» RECORDS FOR THE EXERCISE:
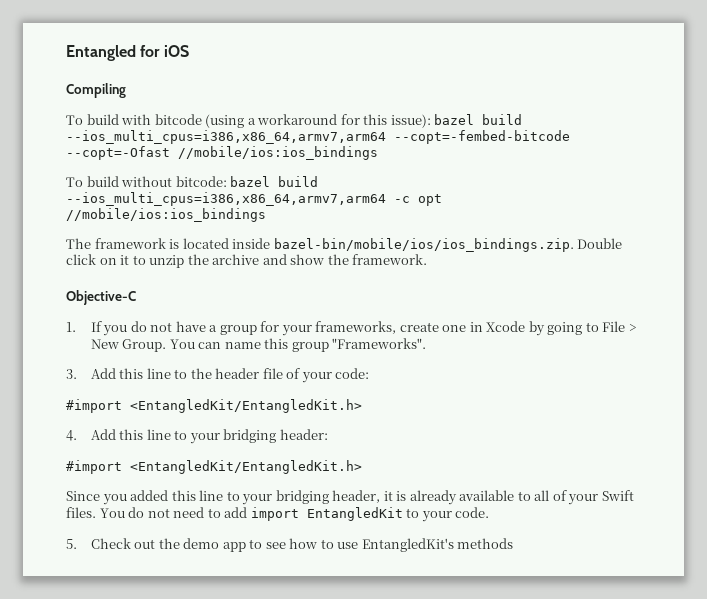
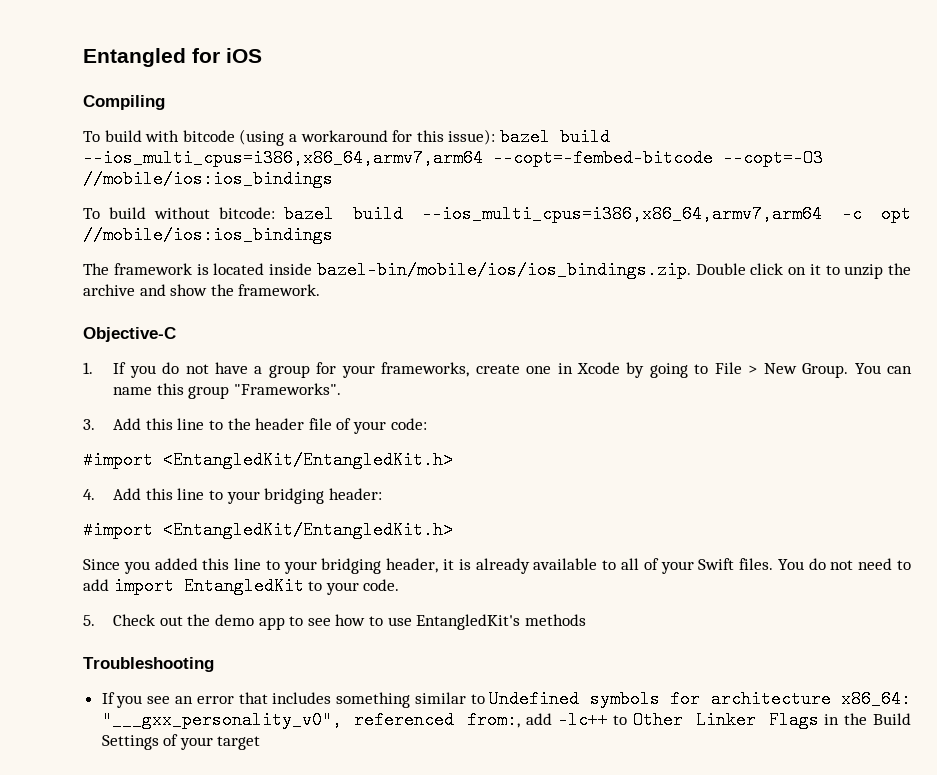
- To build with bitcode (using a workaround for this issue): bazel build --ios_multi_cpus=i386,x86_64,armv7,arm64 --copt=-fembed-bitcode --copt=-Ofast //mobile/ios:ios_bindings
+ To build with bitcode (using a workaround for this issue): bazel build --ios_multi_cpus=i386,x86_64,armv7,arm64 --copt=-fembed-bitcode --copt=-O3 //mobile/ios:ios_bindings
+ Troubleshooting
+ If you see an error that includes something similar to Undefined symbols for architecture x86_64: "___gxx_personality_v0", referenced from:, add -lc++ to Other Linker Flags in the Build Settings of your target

...

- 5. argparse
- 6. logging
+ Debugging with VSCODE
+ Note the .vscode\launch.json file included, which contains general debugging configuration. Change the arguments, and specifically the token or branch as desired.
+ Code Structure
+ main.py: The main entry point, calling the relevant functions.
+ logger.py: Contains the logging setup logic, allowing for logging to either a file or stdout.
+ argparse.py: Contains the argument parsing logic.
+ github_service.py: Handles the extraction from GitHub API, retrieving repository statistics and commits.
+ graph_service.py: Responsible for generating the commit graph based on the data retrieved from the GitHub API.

» PROBLEM:
Given the records above, return exactly the lines starting at the line containing "the relevant functions." and ending at the line containing "the GitHub API.", including both.

» OUTPUT:
+ main.py: The main entry point, calling the relevant functions.
+ logger.py: Contains the logging setup logic, allowing for logging to either a file or stdout.
+ argparse.py: Contains the argument parsing logic.
+ github_service.py: Handles the extraction from GitHub API, retrieving repository statistics and commits.
+ graph_service.py: Responsible for generating the commit graph based on the data retrieved from the GitHub API.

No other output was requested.